A Comparative Analysis of Logistic Regression and Support Vector Machine for Bank Customer Churn Prediction
This project conducts a comprehensive analysis comparing the effectiveness of Logistic Regression and Support Vector Machines (SVM) in predicting bank customer churn. Utilizing a dataset with over 10,000 records, we apply machine learning techniques to identify patterns and factors influencing customer retention.
The goal is to predict bank customer churn rates using Logistic Regression and Support Vector Machines (SVM). The analysis focuses on various customer features such as age, credit score, and account balance, determining their influence on the likelihood of a customer churning. By evaluating these models' performance, we aim to identify the most effective approach for predicting customer behavior.

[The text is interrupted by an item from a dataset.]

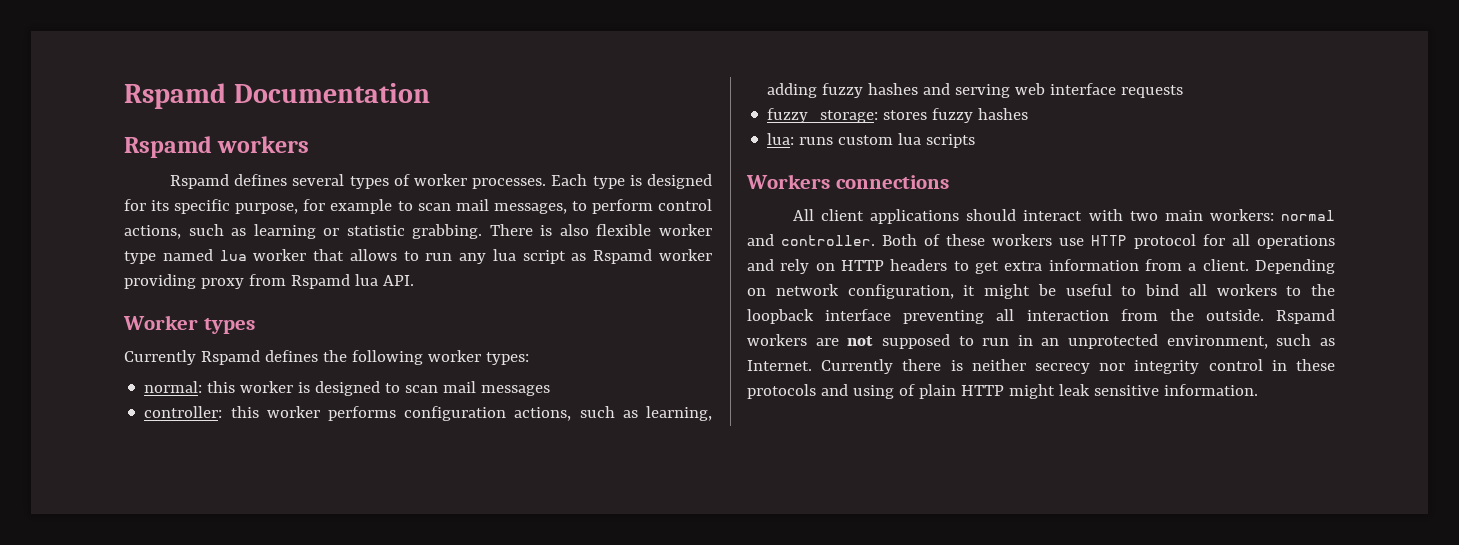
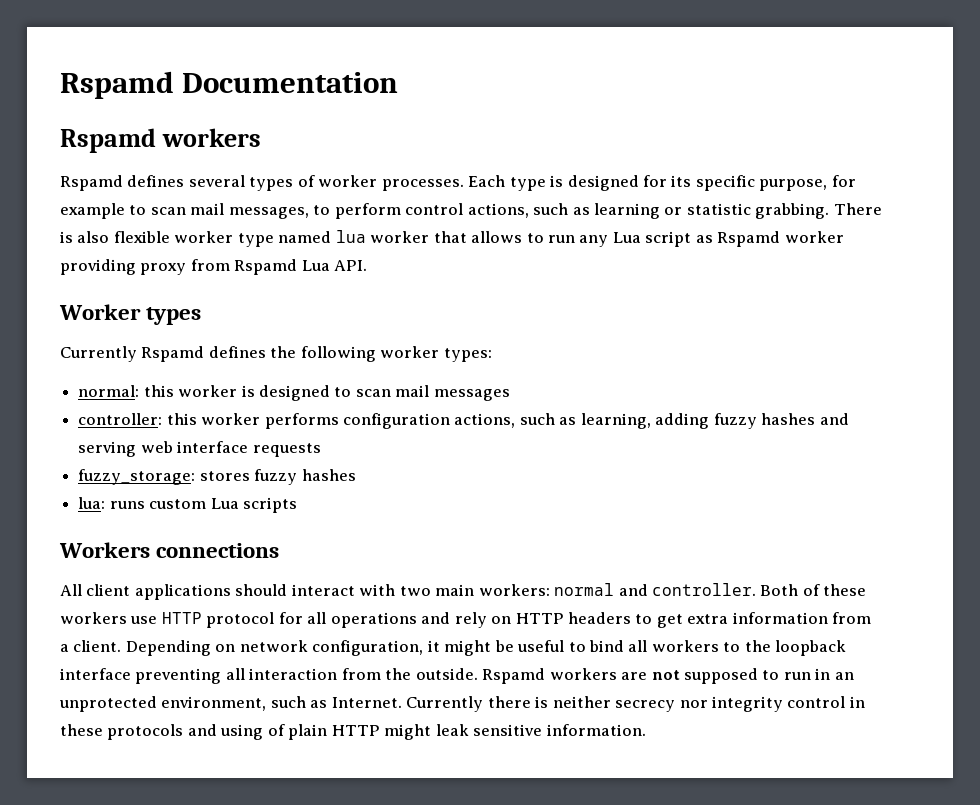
- There is also flexible worker type named lua worker that allows to run any lua script as Rspamd worker providing proxy from Rspamd lua API.
+ There is also flexible worker type named lua worker that allows to run any Lua script as Rspamd worker providing proxy from Rspamd Lua API.
- lua: runs custom lua scripts
+ lua: runs custom Lua scripts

The dataset comprises over 10,000 records with features including:
- Age
- Gender
- Credit Score
- Balance
- isActiveMember
- Estimated Salary
- isChurn
The dataset is provided by Kaggle and can be accessed here.
- Removal of duplicate values and irrelevant features.
- Handling of missing or null values.
- Label encoding for categorical variables.
- Outlier detection and removal.
- Distribution of customer churn.
- Churn rates by various demographic segments.
- Correlation between features and churn rate.
- Analysis of feature importance.
- Identification of key features influencing churn rate.
- Logistic Regression and Support Vector Machine models' implementation.
- Hyperparameter tuning using Grid Search with Cross-Validation.
- Performance evaluation based on metrics such as F1-Score, Precision, and Recall.
The analysis revealed that both Logistic Regression and SVM are viable for predicting customer churn, with SVM showing slightly higher accuracy. However, considering real-world application and interpretability, Logistic Regression was deemed more appropriate for this dataset.
Detailed performance metrics are as follows:
- Logistic Regression: F1 Score = 67.9%, Precision = 69.9%, Recall = 66.1%
- Support Vector Machine: F1 Score = 69.2%, Precision = 68.0%, Recall = 70.5%